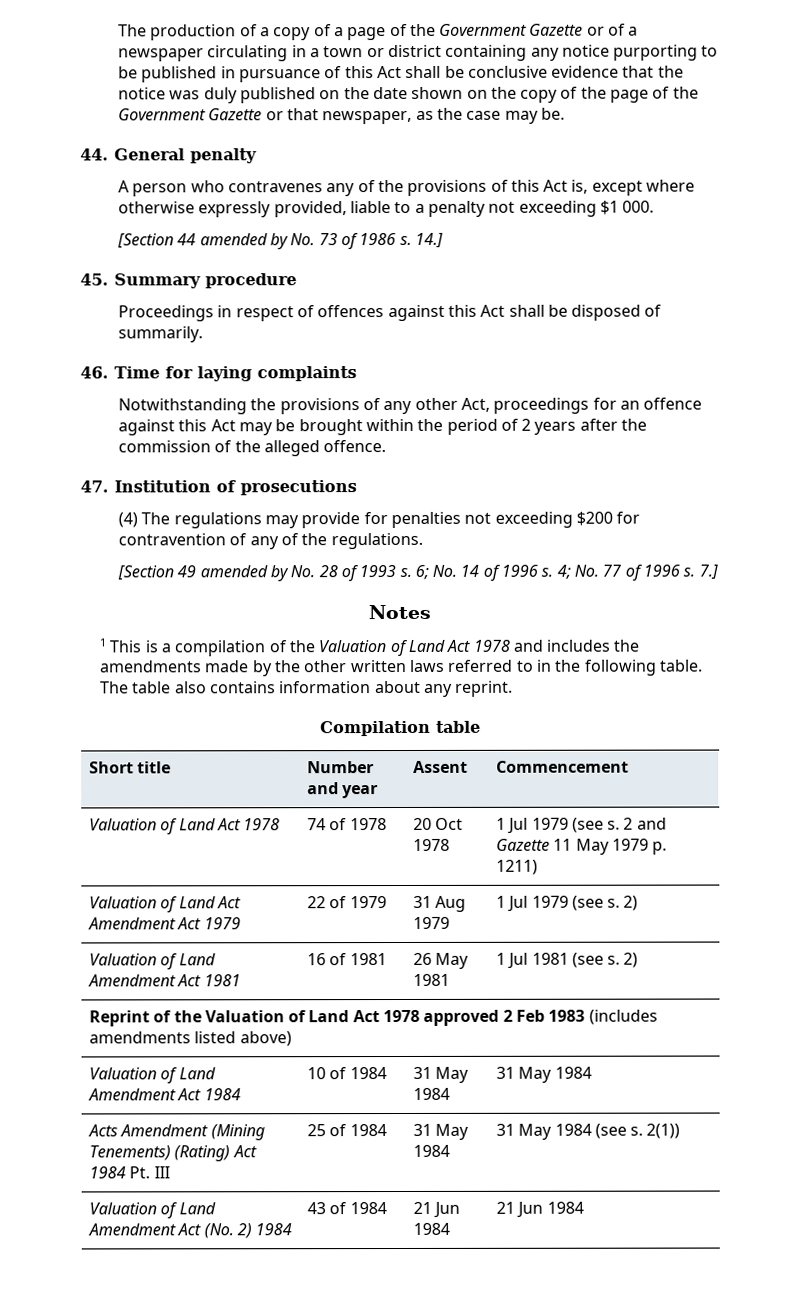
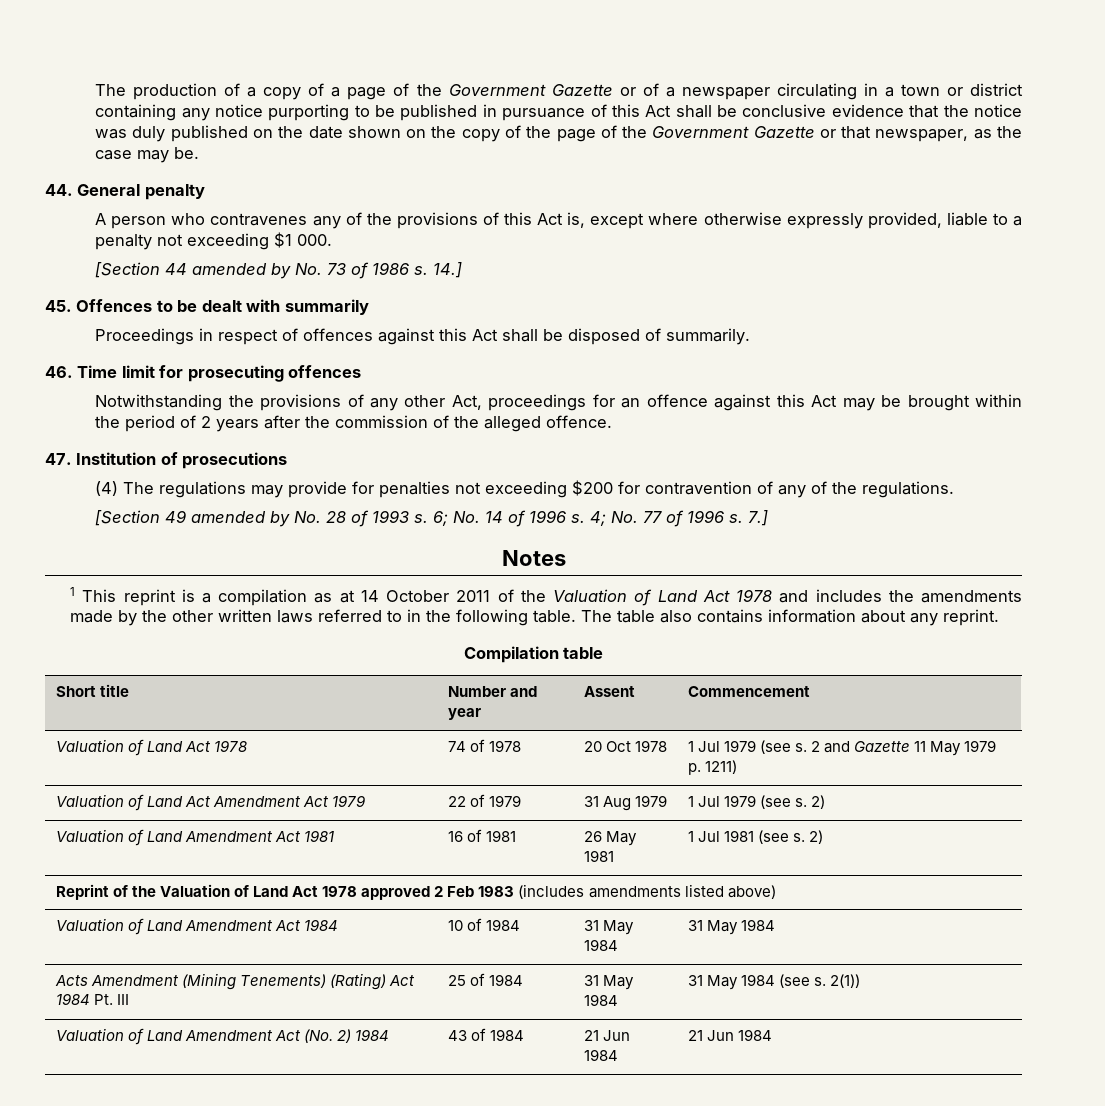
- 45. Summary procedure
+ 45. Offences to be dealt with summarily
- 46. Time for laying complaints
+ 46. Time limit for prosecuting offences
- 1 This is a compilation of the Valuation of Land Act 1978 and includes the amendments made by the other written laws referred to in the following table.
+ 1 This reprint is a compilation as at 14 October 2011 of the Valuation of Land Act 1978 and includes the amendments made by the other written laws referred to in the following table.

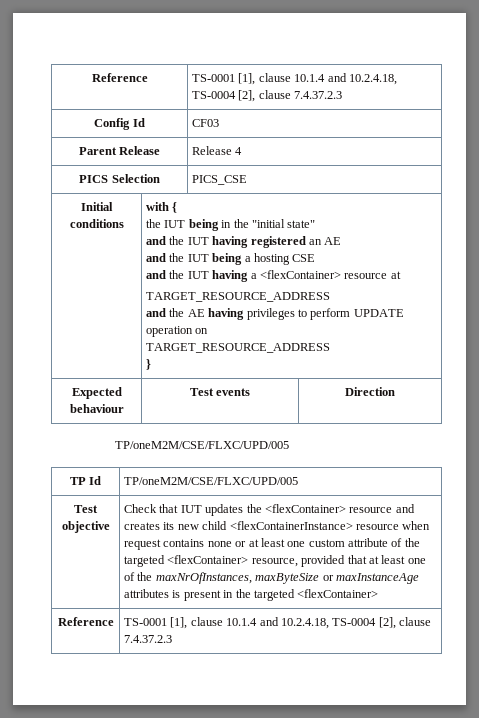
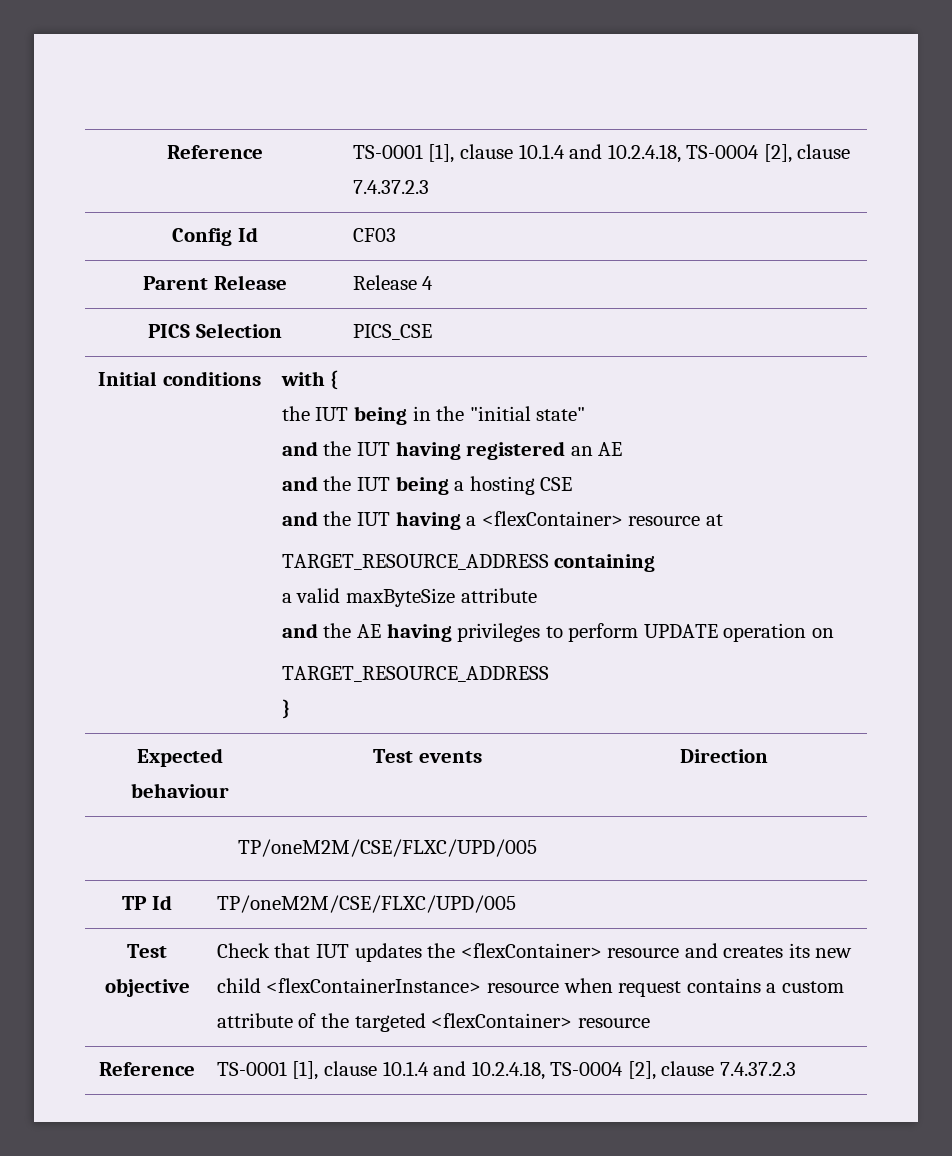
  and the IUT having a <flexContainer> resource at
- TARGET_RESOURCE_ADDRESS
+ TARGET_RESOURCE_ADDRESS containing
+ a valid maxByteSize attribute
- Check that IUT updates the <flexContainer> resource and creates its new child <flexContainerInstance> resource when request contains none or at least one custom attribute of the targeted <flexContainer> resource, provided that at least one of the maxNrOfInstances, maxByteSize or maxInstanceAge attributes is present in the targeted <flexContainer>
+ Check that IUT updates the <flexContainer> resource and creates its new child <flexContainerInstance> resource when request contains a custom attribute of the targeted <flexContainer> resource

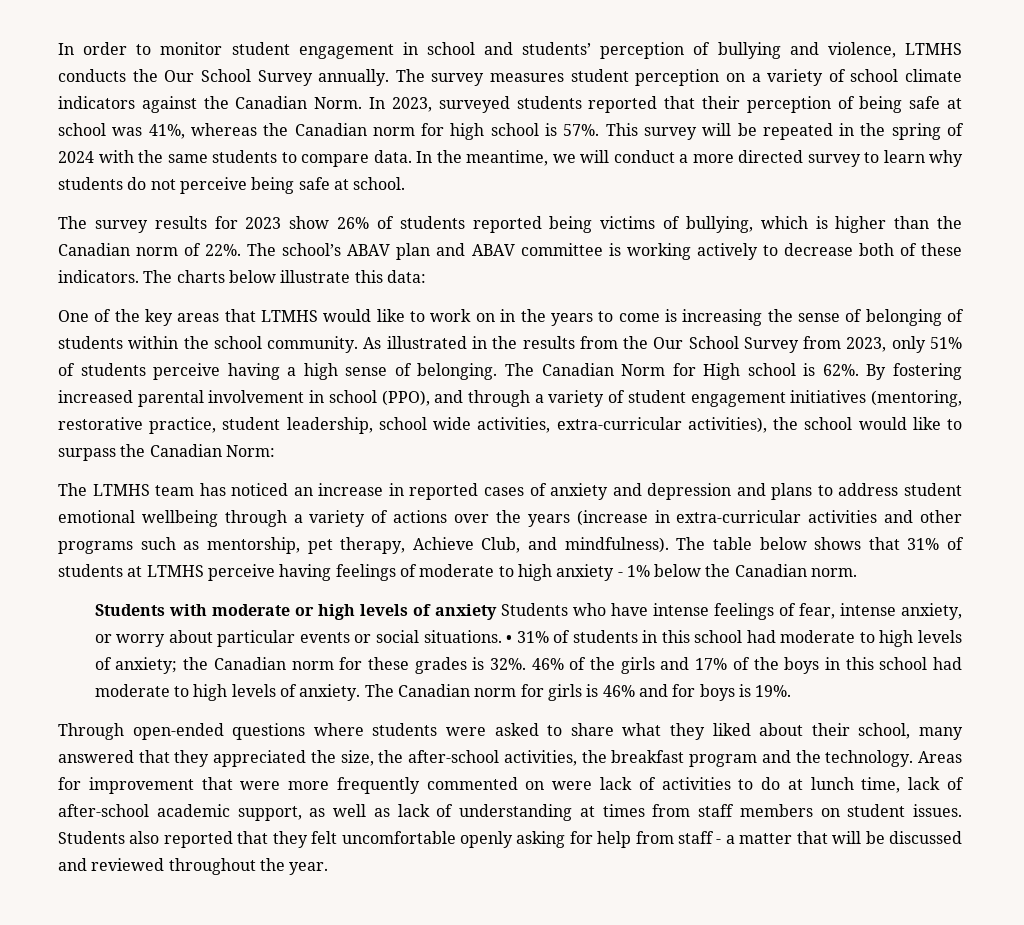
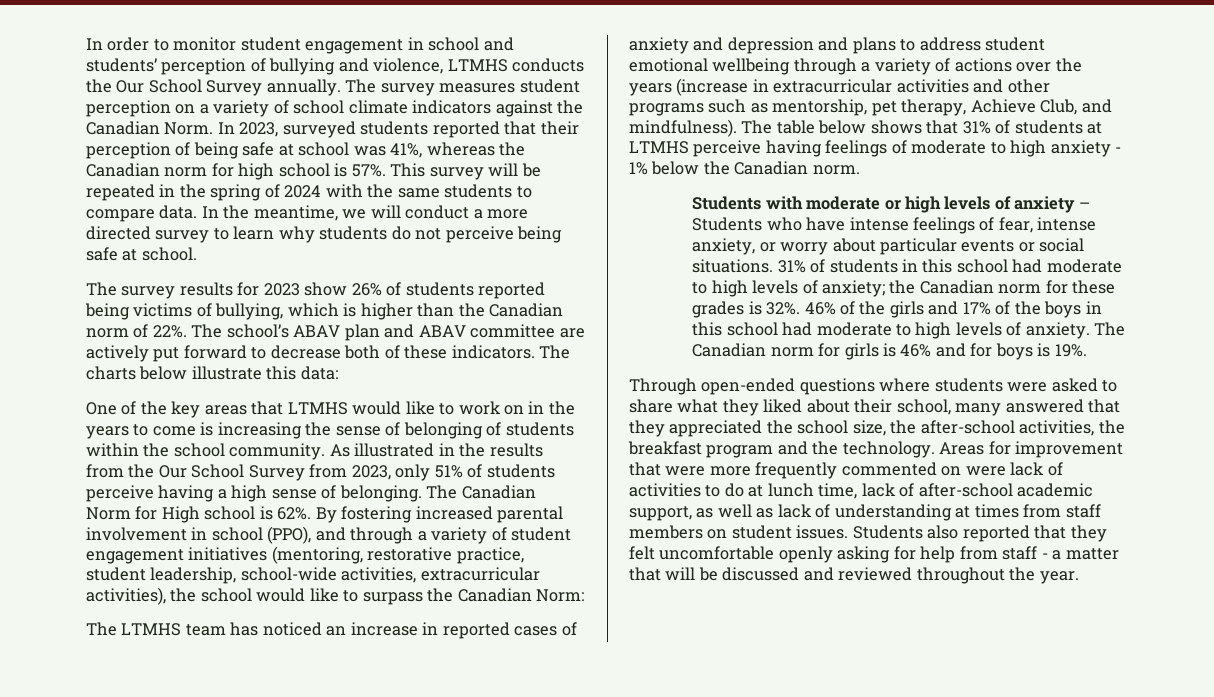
- The school’s ABAV plan and ABAV committee is working actively to decrease both of these indicators.
+ The school’s ABAV plan and ABAV committee are actively put forward to decrease both of these indicators.
- By fostering increased parental involvement in school (PPO), and through a variety of student engagement initiatives (mentoring, restorative practice, student leadership, school wide activities, extra-curricular activities), the school would like to surpass the Canadian Norm:
+ By fostering increased parental involvement in school (PPO), and through a variety of student engagement initiatives (mentoring, restorative practice, student leadership, school-wide activities, extracurricular activities), the school would like to surpass the Canadian Norm:
- The LTMHS team has noticed an increase in reported cases of anxiety and depression and plans to address student emotional wellbeing through a variety of actions over the years (increase in extra-curricular activities and other programs such as mentorship, pet therapy, Achieve Club, and mindfulness).
+ The LTMHS team has noticed an increase in reported cases of anxiety and depression and plans to address student emotional wellbeing through a variety of actions over the years (increase in extracurricular activities and other programs such as mentorship, pet therapy, Achieve Club, and mindfulness).
- Students with moderate or high levels of anxiety Students who have intense feelings of fear, intense anxiety, or worry about particular events or social situations.
+ Students with moderate or high levels of anxiety – Students who have intense feelings of fear, intense anxiety, or worry about particular events or social situations.
- • 31% of students in this school had moderate to high levels of anxiety; the Canadian norm for these grades is 32%.
+ 31% of students in this school had moderate to high levels of anxiety; the Canadian norm for these grades is 32%.
- Through open-ended questions where students were asked to share what they liked about their school, many answered that they appreciated the size, the after-school activities, the breakfast program and the technology.
+ Through open-ended questions where students were asked to share what they liked about their school, many answered that they appreciated the school size, the after-school activities, the breakfast program and the technology.

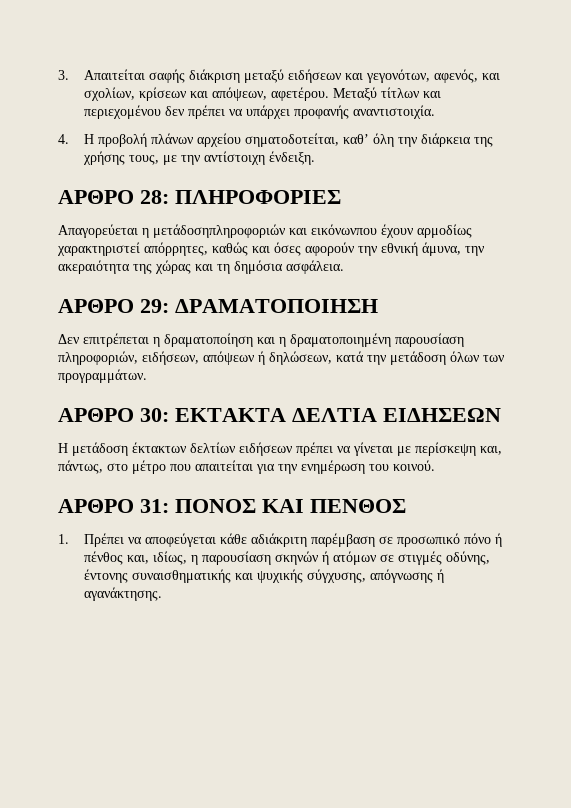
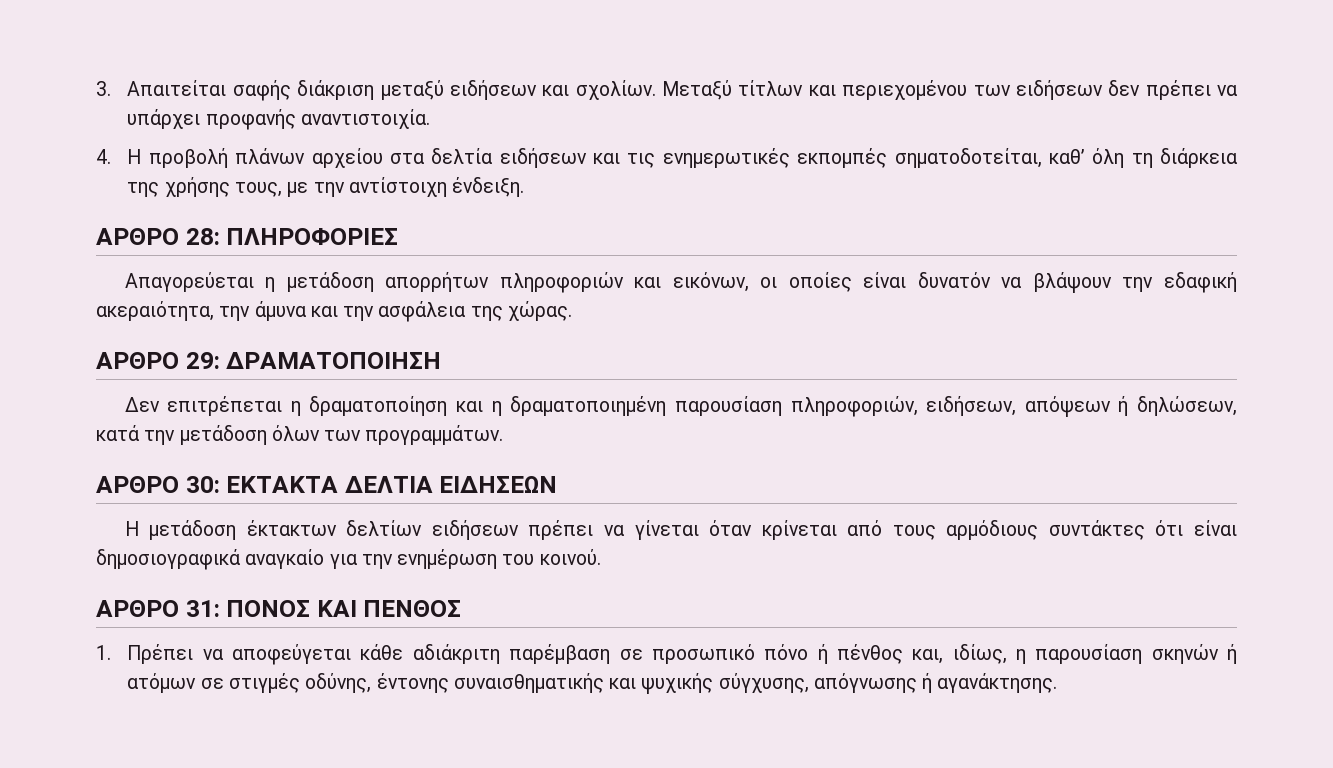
- 3. Απαιτείται σαφής διάκριση μεταξύ ειδήσεων και γεγονότων, αφενός, και σχολίων, κρίσεων και απόψεων, αφετέρου.
+ 3. Απαιτείται σαφής διάκριση μεταξύ ειδήσεων και σχολίων.
- Μεταξύ τίτλων και περιεχομένου δεν πρέπει να υπάρχει προφανής αναντιστοιχία.
+ Μεταξύ τίτλων και περιεχομένου των ειδήσεων δεν πρέπει να υπάρχει προφανής αναντιστοιχία.
- 4. Η προβολή πλάνων αρχείου σηματοδοτείται, καθ’ όλη την διάρκεια της χρήσης τους, με την αντίστοιχη ένδειξη.
+ 4. Η προβολή πλάνων αρχείου στα δελτία ειδήσεων και τις ενημερωτικές εκπομπές σηματοδοτείται, καθ’ όλη τη διάρκεια της χρήσης τους, με την αντίστοιχη ένδειξη.
- Απαγορεύεται η μετάδοσηπληροφοριών και εικόνωνπου έχουν αρμοδίως χαρακτηριστεί απόρρητες, καθώς και όσες αφορούν την εθνική άμυνα, την ακεραιότητα της χώρας και τη δημόσια ασφάλεια.
+ Απαγορεύεται η μετάδοση απορρήτων πληροφοριών και εικόνων, οι οποίες είναι δυνατόν να βλάψουν την εδαφική ακεραιότητα, την άμυνα και την ασφάλεια της χώρας.
- Η μετάδοση έκτακτων δελτίων ειδήσεων πρέπει να γίνεται με περίσκεψη και, πάντως, στο μέτρο που απαιτείται για την ενημέρωση του κοινού.
+ Η μετάδοση έκτακτων δελτίων ειδήσεων πρέπει να γίνεται όταν κρίνεται από τους αρμόδιους συντάκτες ότι είναι δημοσιογραφικά αναγκαίο για την ενημέρωση του κοινού.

§ WHAT THIS TASK INVOLVES: Exclude all images and return the listing word for word.

§ RESULT OF THE EXERCISE:
- 45. Summary procedure
+ 45. Offences to be dealt with summarily
- 46. Time for laying complaints
+ 46. Time limit for prosecuting offences
- 1 This is a compilation of the Valuation of Land Act 1978 and includes the amendments made by the other written laws referred to in the following table.
+ 1 This reprint is a compilation as at 14 October 2011 of the Valuation of Land Act 1978 and includes the amendments made by the other written laws referred to in the following table.

  and the IUT having a <flexContainer> resource at
- TARGET_RESOURCE_ADDRESS
+ TARGET_RESOURCE_ADDRESS containing
+ a valid maxByteSize attribute
- Check that IUT updates the <flexContainer> resource and creates its new child <flexContainerInstance> resource when request contains none or at least one custom attribute of the targeted <flexContainer> resource, provided that at least one of the maxNrOfInstances, maxByteSize or maxInstanceAge attributes is present in the targeted <flexContainer>
+ Check that IUT updates the <flexContainer> resource and creates its new child <flexContainerInstance> resource when request contains a custom attribute of the targeted <flexContainer> resource

- The school’s ABAV plan and ABAV committee is working actively to decrease both of these indicators.
+ The school’s ABAV plan and ABAV committee are actively put forward to decrease both of these indicators.
- By fostering increased parental involvement in school (PPO), and through a variety of student engagement initiatives (mentoring, restorative practice, student leadership, school wide activities, extra-curricular activities), the school would like to surpass the Canadian Norm:
+ By fostering increased parental involvement in school (PPO), and through a variety of student engagement initiatives (mentoring, restorative practice, student leadership, school-wide activities, extracurricular activities), the school would like to surpass the Canadian Norm:
- The LTMHS team has noticed an increase in reported cases of anxiety and depression and plans to address student emotional wellbeing through a variety of actions over the years (increase in extra-curricular activities and other programs such as mentorship, pet therapy, Achieve Club, and mindfulness).
+ The LTMHS team has noticed an increase in reported cases of anxiety and depression and plans to address student emotional wellbeing through a variety of actions over the years (increase in extracurricular activities and other programs such as mentorship, pet therapy, Achieve Club, and mindfulness).
- Students with moderate or high levels of anxiety Students who have intense feelings of fear, intense anxiety, or worry about particular events or social situations.
+ Students with moderate or high levels of anxiety – Students who have intense feelings of fear, intense anxiety, or worry about particular events or social situations.
- • 31% of students in this school had moderate to high levels of anxiety; the Canadian norm for these grades is 32%.
+ 31% of students in this school had moderate to high levels of anxiety; the Canadian norm for these grades is 32%.
- Through open-ended questions where students were asked to share what they liked about their school, many answered that they appreciated the size, the after-school activities, the breakfast program and the technology.
+ Through open-ended questions where students were asked to share what they liked about their school, many answered that they appreciated the school size, the after-school activities, the breakfast program and the technology.

- 3. Απαιτείται σαφής διάκριση μεταξύ ειδήσεων και γεγονότων, αφενός, και σχολίων, κρίσεων και απόψεων, αφετέρου.
+ 3. Απαιτείται σαφής διάκριση μεταξύ ειδήσεων και σχολίων.
- Μεταξύ τίτλων και περιεχομένου δεν πρέπει να υπάρχει προφανής αναντιστοιχία.
+ Μεταξύ τίτλων και περιεχομένου των ειδήσεων δεν πρέπει να υπάρχει προφανής αναντιστοιχία.
- 4. Η προβολή πλάνων αρχείου σηματοδοτείται, καθ’ όλη την διάρκεια της χρήσης τους, με την αντίστοιχη ένδειξη.
+ 4. Η προβολή πλάνων αρχείου στα δελτία ειδήσεων και τις ενημερωτικές εκπομπές σηματοδοτείται, καθ’ όλη τη διάρκεια της χρήσης τους, με την αντίστοιχη ένδειξη.
- Απαγορεύεται η μετάδοσηπληροφοριών και εικόνωνπου έχουν αρμοδίως χαρακτηριστεί απόρρητες, καθώς και όσες αφορούν την εθνική άμυνα, την ακεραιότητα της χώρας και τη δημόσια ασφάλεια.
+ Απαγορεύεται η μετάδοση απορρήτων πληροφοριών και εικόνων, οι οποίες είναι δυνατόν να βλάψουν την εδαφική ακεραιότητα, την άμυνα και την ασφάλεια της χώρας.
- Η μετάδοση έκτακτων δελτίων ειδήσεων πρέπει να γίνεται με περίσκεψη και, πάντως, στο μέτρο που απαιτείται για την ενημέρωση του κοινού.
+ Η μετάδοση έκτακτων δελτίων ειδήσεων πρέπει να γίνεται όταν κρίνεται από τους αρμόδιους συντάκτες ότι είναι δημοσιογραφικά αναγκαίο για την ενημέρωση του κοινού.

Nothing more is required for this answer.